Photo credit: Alejandro Ugalde

La Jalisciense Supermercado Y Taqueria, located at 3923 Vernor Hwy, Detroit, MI 48216, bridges two worlds. It is a family-owned and operated business that implements business customs found in Mexico, and throughout Latin America, here in Southwest Detroit with a new
and young vision.

José Vargas Jr (22) is the eldest of four children and the chef that day at La Jalisciense Supermercado y Taqueria. He remembers the day his family picked him and his siblings up from school with the news that “ya encontramos algo”, “we found something”. That something turned out to be the family’s new business venture. Each member of the family contributes their talents towards the family business. The Vargas family embodies the belief that success is a community effort that requires many people coming together for a shared vision.

José chose this dish because la salsa ranchera, the sauce that tops the steak, is one of the first recipes he began to experiment with. Traditionally salsa ranchera is a runny and watery mixture however the sauce he used on the dish was thick and rich with chunks of sweet peppers, onions, and tomatoes. It had a smokey complex taste that created an explosion of flavors with each bite and brought out the taste of the caramelized onions and steak. Created by José this sauce is unique to La Jalisciense.

José Manuel Vargas Sr, originally from San Ignacio Jalisco Mexico, bought the storefront business in 2011. He comes from a family of business owners and has owned and operated supermercados or grocery stores in various parts of Mexico. Since buying the business he has worked hard to constantly improve the family business, even building the indoor bar and tejaban (outdoor porch) himself!

Vargas Jr & Sr shared a common memory of walking into the store when they first bought it. They remember seeing and feeling the dust that had accumulated on the grocery shelves. Through hard work and dedication the entire Vargas family has brought new life into this business. They continue to innovate and think of ways that they can incorporate their Mexican culture and customs into the realities of running a business in the US.

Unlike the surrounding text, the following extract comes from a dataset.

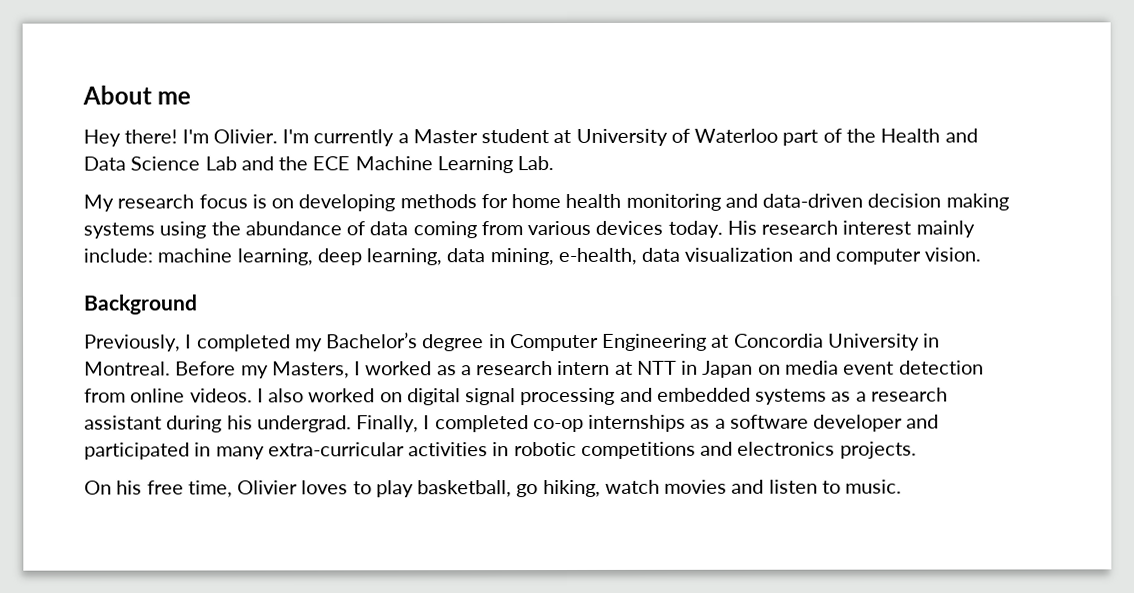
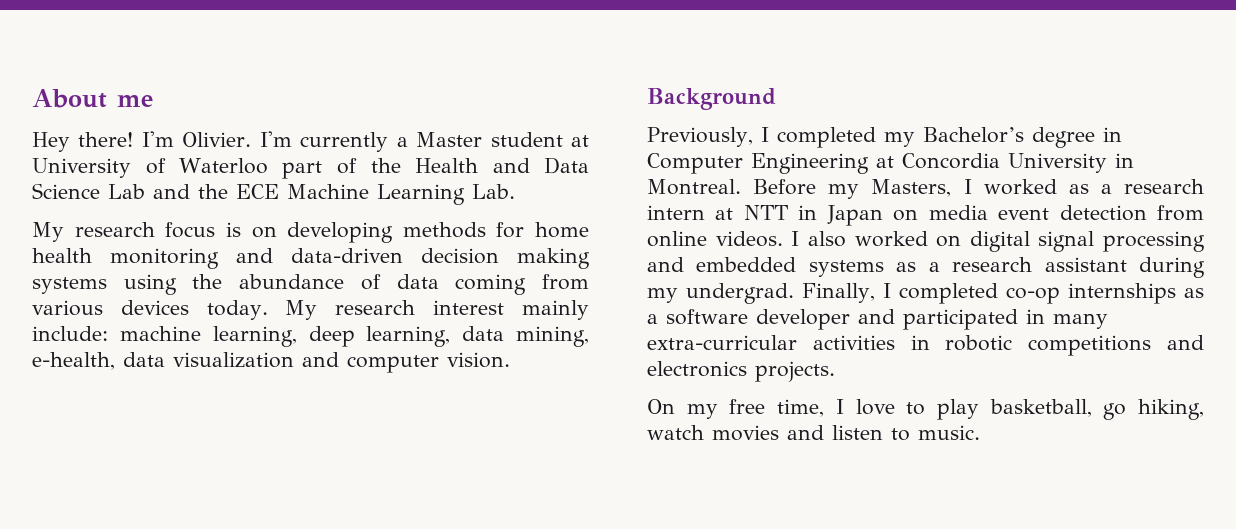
[726,220,757,235] His -> [285,300,318,320] My
[226,415,253,430] his -> [647,288,678,303] my
[116,480,143,495] his -> [686,404,718,419] my
[237,480,349,495] Olivier loves -> [835,399,895,415] I love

Like most other restaurants the kitchen is the busiest place and gives you a unique glimpse behind the scenes. Waitstaff come in and out with dishes, other cooks worked on orders and prep for the day. Between cooking and joking with staff, Jose was singing along to the ranchera playing in the kitchen, El Hijo Desobediente by Antonio Aguilar.

A culinary arts student at Schoolcraft College José dreams of reconceptualizing Mexican food and wants people to see the variety and richness that Mexican food has to offer. Oftentimes when people think of authentic Mexican food they think of cheap food and this is something that José wants to change.

Bistec Ranchero

José made us Bistec Ranchero. It is sauteed beef with onions, topped with a tomato and pepper base sauce. This is typically a breakfast dish served with rice and beans, but can be enjoyed at any time of the day.

The family’s desire to own and run La Jalisciense has a unique fluidity. On the first Sunday it was open, José Manuel remembers making $280. Since then, they have come a long way. The Vargas family have a vision of the end goal and are willing to change course and modify as needed. While at the counter José Manuel Vargas Sr shared the story of how when they first started selling carnitas his youngest son, then 10 years old, volunteered to give out tacos de carnitas to passing customers as a sample. A common practice in Mexico, they quickly became the talk of Southwest and his son is still recognized as “el niño de las carnitas”. He shared this story to show how each of his children have helped the family business in their own way.

Irma Maribel Andrade is a born and raised Detroiter, she is passionate about “lifting others as you climb”. She is a daughter of immigrants from San Luis Potosi, Mexico and a first generation college graduate from UM-Ann Arbor currently pursuing a Masters in Social Work. When she is not studying, Irma spends her time gardening, crafting, advocating for social justice and being a wife & mom of two.